For payment service providers (PSPs), this means compliance and security are baked into the process. Instead of building and maintaining separate authentication layers, the EUDI Wallet provides a standardised, interoperable method that aligns with EU regulations. The same wallet that users trust for logging into government services can now be used to approve payments.
Merchants also benefit. Payment friction is a real problem, and the more steps involved, the higher the chance a user drops off before completing a purchase. The EUDI Wallet cuts down on unnecessary steps by allowing payments to be approved within a single flow. No extra redirects, no waiting for an SMS code that might never arrive. Just a simple approval inside a secure wallet.
For users, the experience is straightforward. They register their EUDI Wallet with their bank, which issues an A2Pay credential linking their account to their digital identity. When making a payment, the merchant or PSP requests this credential, and the user confirms the transaction with biometrics. The bank validates the request, the wallet ensures dynamic linking, and the payment goes through securely.
Cross-border payments within the EU will also improve. With a standardised authentication method, users won't have to worry about different banks requiring different verification steps. Payments made in Germany, France, or Spain will follow the same secure process. That consistency makes life easier for both businesses and consumers, reducing payment friction across Europe.

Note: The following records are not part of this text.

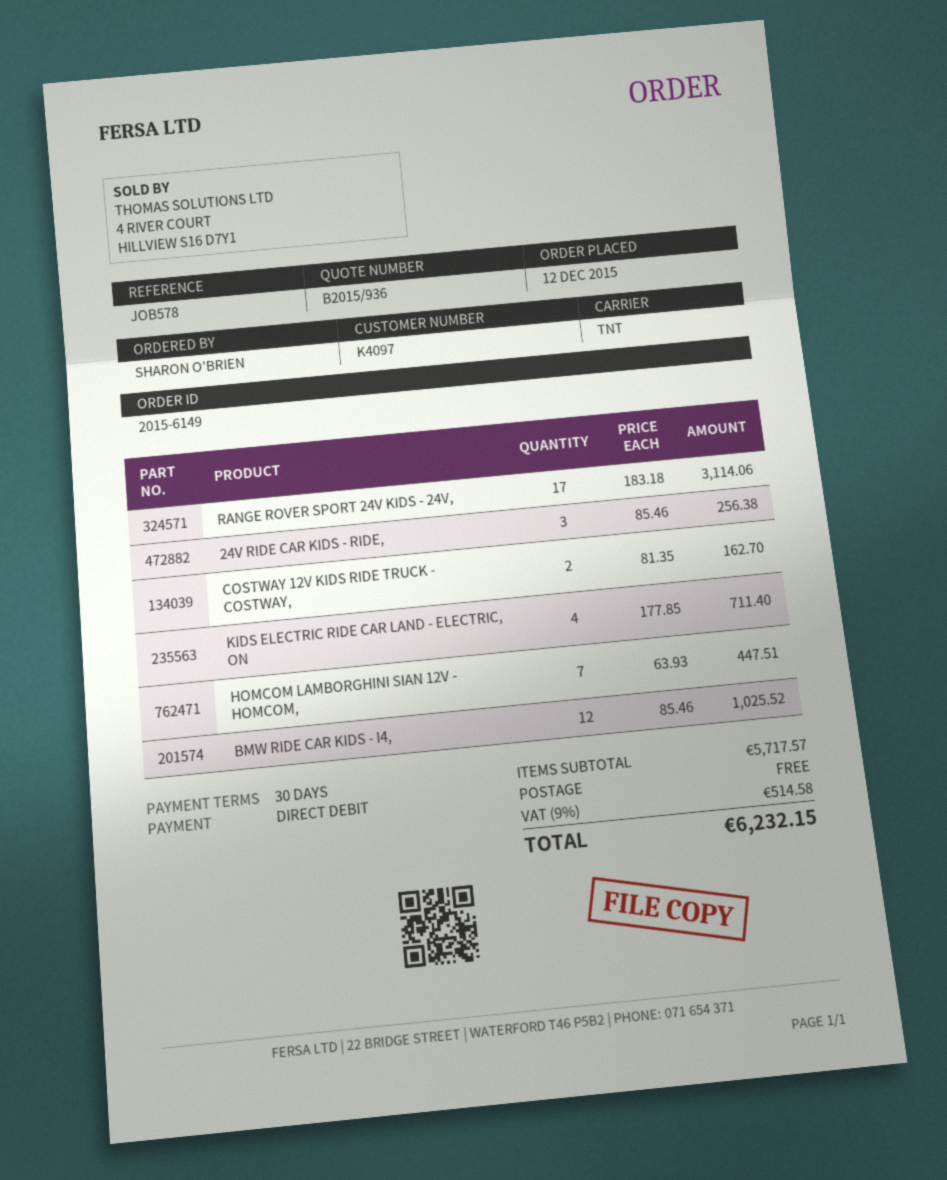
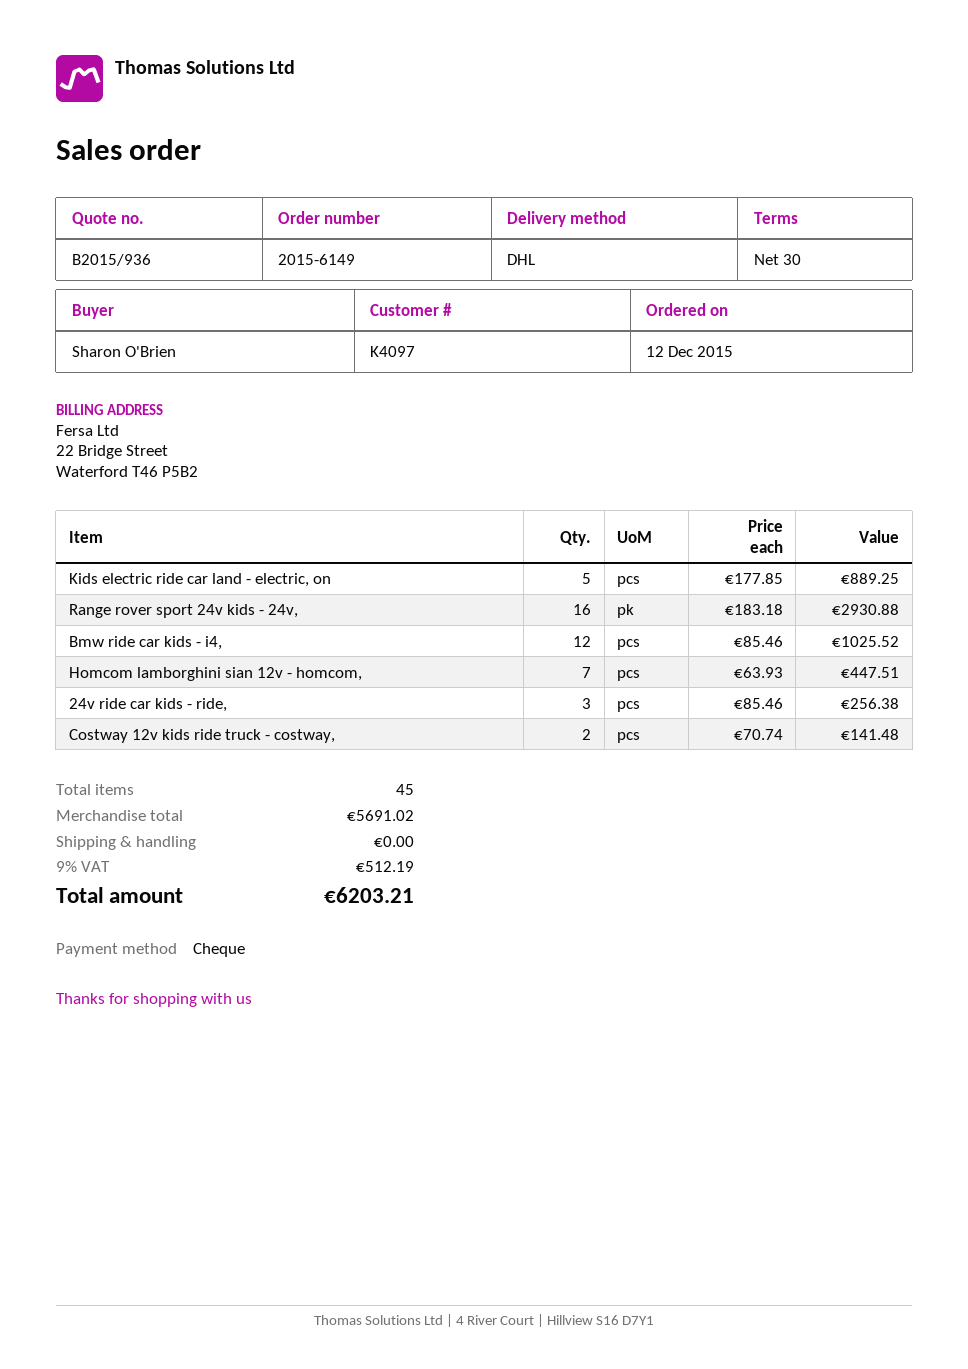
payment method: direct debit -> cheque
shipping method: TNT -> DHL
RANGE ROVER SPORT 24V KIDS - 24V,: 17 x 183.18 = 3114.06 -> 16 x 183.18 = 2930.88
COSTWAY 12V KIDS RIDE TRUCK - COSTWAY,: 2 x 81.35 = 162.70 -> 2 x 70.74 = 141.48
KIDS ELECTRIC RIDE CAR LAND - ELECTRIC, ON: 4 x 177.85 = 711.40 -> 5 x 177.85 = 889.25
subtotal: 5717.57 -> 5691.02
tax: 9% = 514.58 -> 9% = 512.19
total: 6232.15 -> 6203.21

There’s still work to do before the EUDI Wallet becomes widely used for payments. Banks and PSPs must implement support for these digital credentials, and merchants will need to adapt to accept them. But the direction is clear. The EU is pushing for a future where identity and payments are seamlessly connected. Those who prepare now will be in a stronger position when adoption scales up.
The EUDI Wallet isn’t optional. Regulations under eIDAS 2.0 will require payment providers to support it for authentication.
Banks and PSPs will need to prepare for this shift. The EUDI Wallet isn’t optional. Regulations under eIDAS 2.0 will require payment providers to support it for authentication. That means integrating with OpenID4VP and handling Attestation to Pay (A2Pay) credentials, which act as verifiable payment authorisations stored in the wallet. These credentials allow users to authenticate payments without manually entering account details each time. It’s a step towards a more connected financial ecosystem where digital identity and payments work hand in hand.
The payments industry has been dealing with security-vs-convenience trade-offs for years. The EUDI Wallet removes that trade-off. It gives users a fast, frictionless way to approve payments while meeting the strongest security standards. Businesses that adapt early won’t just meet regulatory requirements, they’ll provide a better experience for their customers and reduce fraud at the same time.
If you're working in payments, now is the time to start thinking about how to integrate the EUDI Wallet into your systems. The shift is happening, and those who get ahead of it will have the advantage.